**ABOUT THIS TASK:** Keep the pictures out, and restate the listing that follows exactly as written.
*** INFORMATION SHOWN Section Begins ***
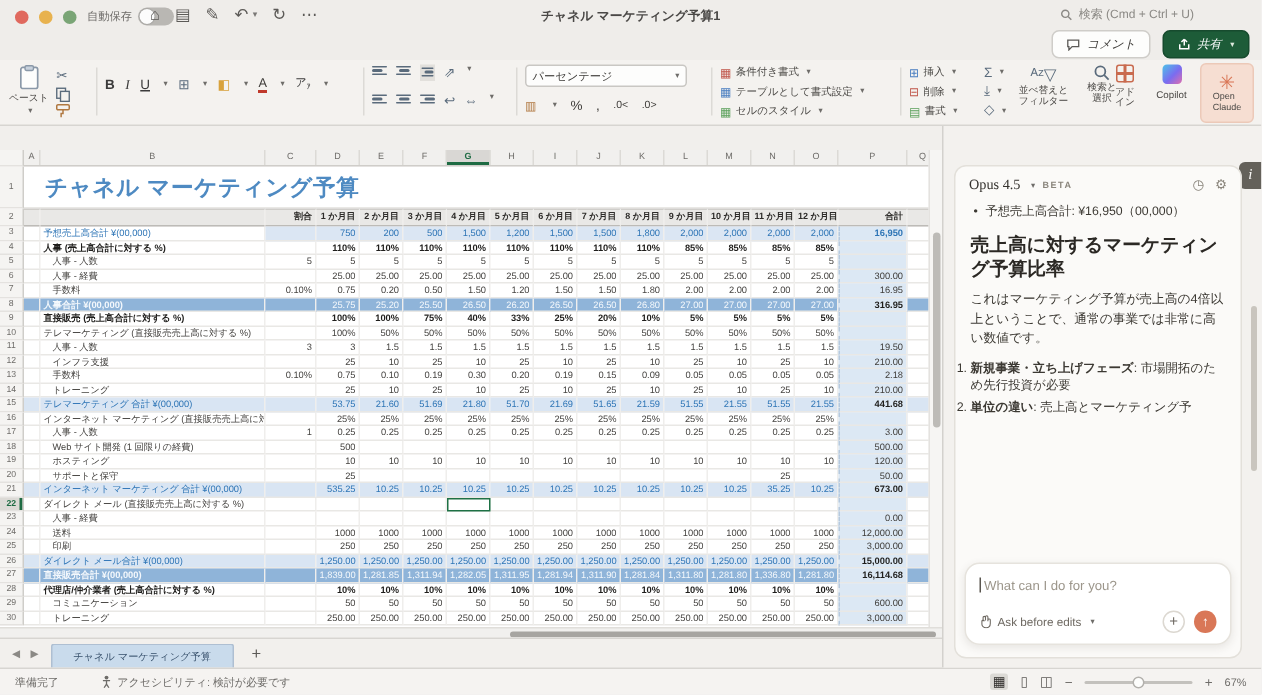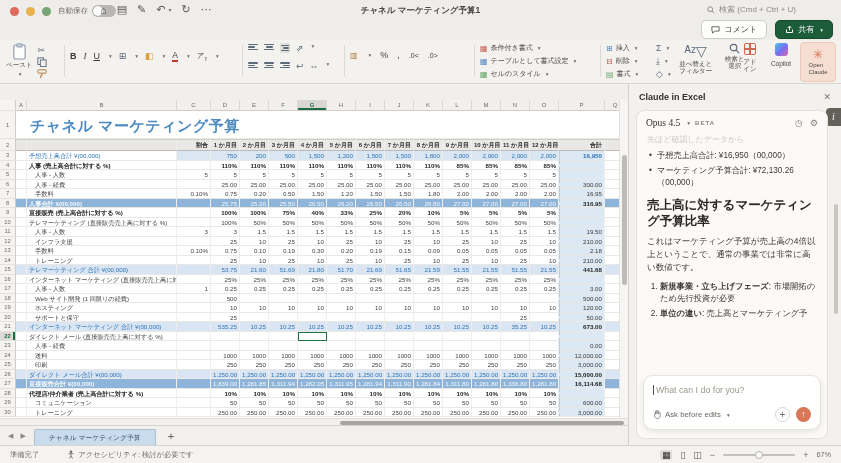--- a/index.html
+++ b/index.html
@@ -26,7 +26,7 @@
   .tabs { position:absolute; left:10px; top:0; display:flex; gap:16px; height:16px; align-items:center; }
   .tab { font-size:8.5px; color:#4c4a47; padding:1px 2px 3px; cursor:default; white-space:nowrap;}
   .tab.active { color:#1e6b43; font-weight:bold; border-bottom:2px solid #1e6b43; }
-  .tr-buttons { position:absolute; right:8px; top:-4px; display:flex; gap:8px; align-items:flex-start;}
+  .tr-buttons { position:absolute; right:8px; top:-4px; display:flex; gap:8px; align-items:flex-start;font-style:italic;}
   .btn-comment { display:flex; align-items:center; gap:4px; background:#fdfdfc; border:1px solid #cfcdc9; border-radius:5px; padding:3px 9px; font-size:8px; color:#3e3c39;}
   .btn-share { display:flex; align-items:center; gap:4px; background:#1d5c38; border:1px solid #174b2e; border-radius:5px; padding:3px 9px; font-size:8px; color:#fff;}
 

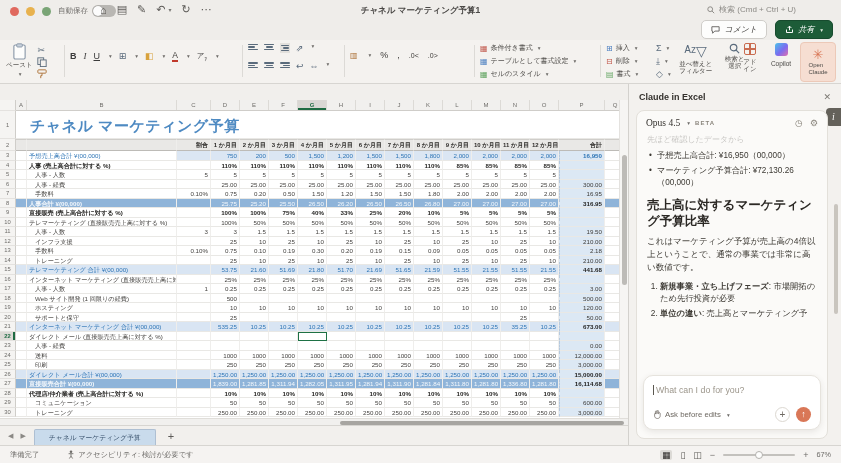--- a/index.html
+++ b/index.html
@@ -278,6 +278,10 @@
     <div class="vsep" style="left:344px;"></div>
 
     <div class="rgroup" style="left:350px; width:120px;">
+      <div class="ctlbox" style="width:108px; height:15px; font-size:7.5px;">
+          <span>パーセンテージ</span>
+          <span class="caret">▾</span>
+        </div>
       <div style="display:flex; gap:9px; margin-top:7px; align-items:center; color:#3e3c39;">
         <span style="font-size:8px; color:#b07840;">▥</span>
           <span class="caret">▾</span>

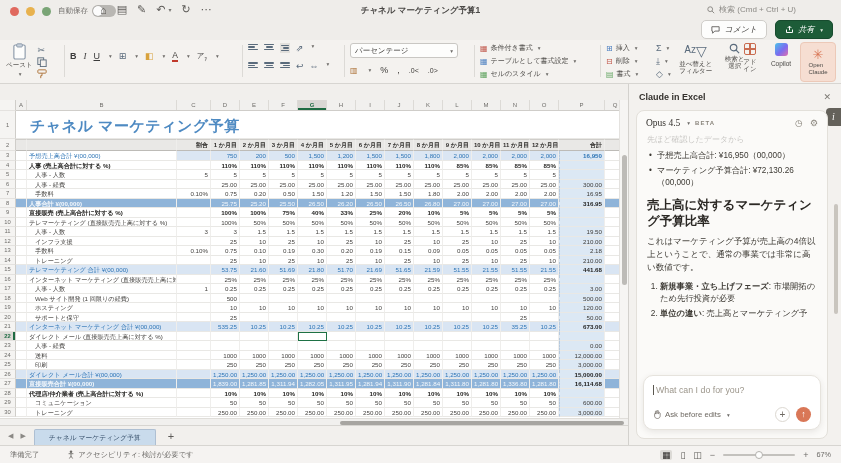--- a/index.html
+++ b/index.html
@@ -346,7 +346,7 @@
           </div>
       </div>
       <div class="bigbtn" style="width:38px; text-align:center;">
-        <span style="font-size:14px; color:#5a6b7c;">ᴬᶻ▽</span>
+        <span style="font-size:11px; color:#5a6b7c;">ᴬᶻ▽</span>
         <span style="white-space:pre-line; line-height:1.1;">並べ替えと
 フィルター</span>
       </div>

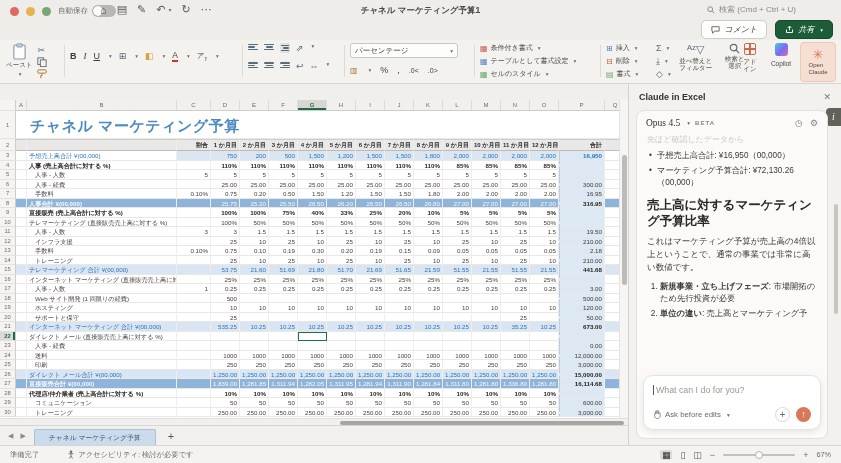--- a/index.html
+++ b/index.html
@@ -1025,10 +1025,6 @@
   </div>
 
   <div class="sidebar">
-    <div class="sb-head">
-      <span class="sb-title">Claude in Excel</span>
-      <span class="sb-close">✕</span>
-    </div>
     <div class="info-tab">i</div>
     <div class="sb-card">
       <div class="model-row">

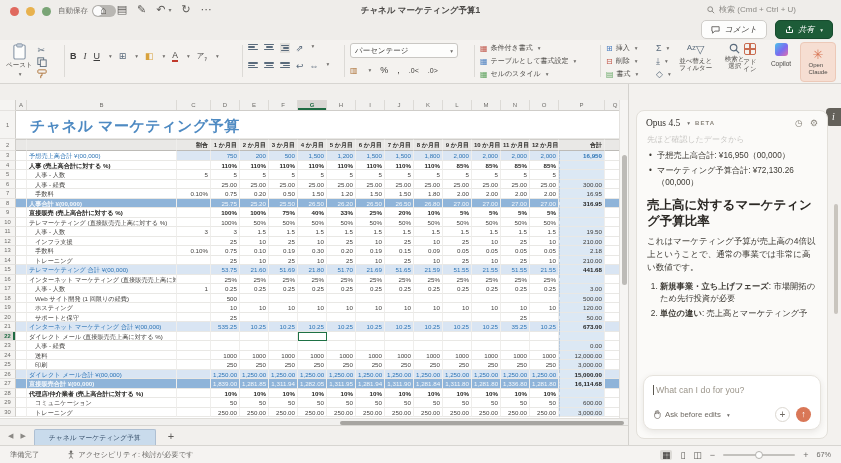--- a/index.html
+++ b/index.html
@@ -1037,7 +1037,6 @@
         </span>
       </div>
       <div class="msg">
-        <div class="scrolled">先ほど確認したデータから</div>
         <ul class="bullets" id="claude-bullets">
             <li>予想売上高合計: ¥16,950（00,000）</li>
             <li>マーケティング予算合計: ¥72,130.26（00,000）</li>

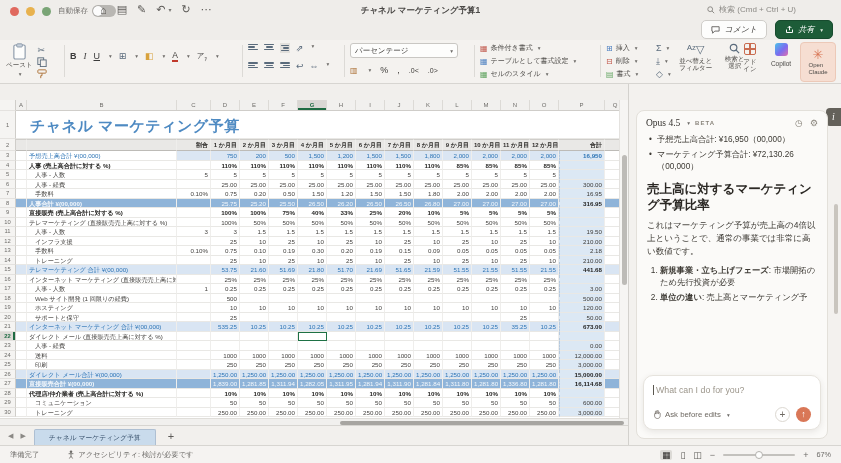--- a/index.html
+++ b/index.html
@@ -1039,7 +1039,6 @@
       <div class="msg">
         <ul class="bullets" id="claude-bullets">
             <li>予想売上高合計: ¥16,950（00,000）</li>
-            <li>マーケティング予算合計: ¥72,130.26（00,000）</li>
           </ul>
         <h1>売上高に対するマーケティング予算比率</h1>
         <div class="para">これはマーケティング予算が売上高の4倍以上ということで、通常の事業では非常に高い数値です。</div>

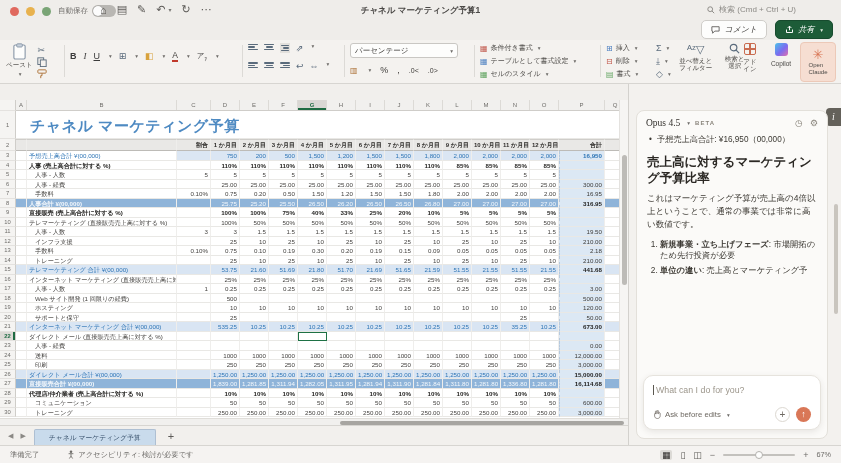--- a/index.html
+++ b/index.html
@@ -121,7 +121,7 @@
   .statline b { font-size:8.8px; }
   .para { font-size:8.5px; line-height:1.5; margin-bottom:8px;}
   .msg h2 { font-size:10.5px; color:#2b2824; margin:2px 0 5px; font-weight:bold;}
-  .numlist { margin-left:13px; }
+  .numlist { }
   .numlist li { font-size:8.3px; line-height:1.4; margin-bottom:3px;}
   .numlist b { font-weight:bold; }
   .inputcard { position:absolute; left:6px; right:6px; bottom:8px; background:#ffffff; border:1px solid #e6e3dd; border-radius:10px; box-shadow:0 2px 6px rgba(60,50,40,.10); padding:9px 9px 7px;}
*** INFORMATION SHOWN Section Ends ***
**ANSWER SPACE:**
--- a/index.html
+++ b/index.html
@@ -26,7 +26,7 @@
   .tabs { position:absolute; left:10px; top:0; display:flex; gap:16px; height:16px; align-items:center; }
   .tab { font-size:8.5px; color:#4c4a47; padding:1px 2px 3px; cursor:default; white-space:nowrap;}
   .tab.active { color:#1e6b43; font-weight:bold; border-bottom:2px solid #1e6b43; }
-  .tr-buttons { position:absolute; right:8px; top:-4px; display:flex; gap:8px; align-items:flex-start;}
+  .tr-buttons { position:absolute; right:8px; top:-4px; display:flex; gap:8px; align-items:flex-start;font-style:italic;}
   .btn-comment { display:flex; align-items:center; gap:4px; background:#fdfdfc; border:1px solid #cfcdc9; border-radius:5px; padding:3px 9px; font-size:8px; color:#3e3c39;}
   .btn-share { display:flex; align-items:center; gap:4px; background:#1d5c38; border:1px solid #174b2e; border-radius:5px; padding:3px 9px; font-size:8px; color:#fff;}
 

--- a/index.html
+++ b/index.html
@@ -278,6 +278,10 @@
     <div class="vsep" style="left:344px;"></div>
 
     <div class="rgroup" style="left:350px; width:120px;">
+      <div class="ctlbox" style="width:108px; height:15px; font-size:7.5px;">
+          <span>パーセンテージ</span>
+          <span class="caret">▾</span>
+        </div>
       <div style="display:flex; gap:9px; margin-top:7px; align-items:center; color:#3e3c39;">
         <span style="font-size:8px; color:#b07840;">▥</span>
           <span class="caret">▾</span>

--- a/index.html
+++ b/index.html
@@ -346,7 +346,7 @@
           </div>
       </div>
       <div class="bigbtn" style="width:38px; text-align:center;">
-        <span style="font-size:14px; color:#5a6b7c;">ᴬᶻ▽</span>
+        <span style="font-size:11px; color:#5a6b7c;">ᴬᶻ▽</span>
         <span style="white-space:pre-line; line-height:1.1;">並べ替えと
 フィルター</span>
       </div>

--- a/index.html
+++ b/index.html
@@ -1025,10 +1025,6 @@
   </div>
 
   <div class="sidebar">
-    <div class="sb-head">
-      <span class="sb-title">Claude in Excel</span>
-      <span class="sb-close">✕</span>
-    </div>
     <div class="info-tab">i</div>
     <div class="sb-card">
       <div class="model-row">

--- a/index.html
+++ b/index.html
@@ -1037,7 +1037,6 @@
         </span>
       </div>
       <div class="msg">
-        <div class="scrolled">先ほど確認したデータから</div>
         <ul class="bullets" id="claude-bullets">
             <li>予想売上高合計: ¥16,950（00,000）</li>
             <li>マーケティング予算合計: ¥72,130.26（00,000）</li>

--- a/index.html
+++ b/index.html
@@ -1039,7 +1039,6 @@
       <div class="msg">
         <ul class="bullets" id="claude-bullets">
             <li>予想売上高合計: ¥16,950（00,000）</li>
-            <li>マーケティング予算合計: ¥72,130.26（00,000）</li>
           </ul>
         <h1>売上高に対するマーケティング予算比率</h1>
         <div class="para">これはマーケティング予算が売上高の4倍以上ということで、通常の事業では非常に高い数値です。</div>

--- a/index.html
+++ b/index.html
@@ -121,7 +121,7 @@
   .statline b { font-size:8.8px; }
   .para { font-size:8.5px; line-height:1.5; margin-bottom:8px;}
   .msg h2 { font-size:10.5px; color:#2b2824; margin:2px 0 5px; font-weight:bold;}
-  .numlist { margin-left:13px; }
+  .numlist { }
   .numlist li { font-size:8.3px; line-height:1.4; margin-bottom:3px;}
   .numlist b { font-weight:bold; }
   .inputcard { position:absolute; left:6px; right:6px; bottom:8px; background:#ffffff; border:1px solid #e6e3dd; border-radius:10px; box-shadow:0 2px 6px rgba(60,50,40,.10); padding:9px 9px 7px;}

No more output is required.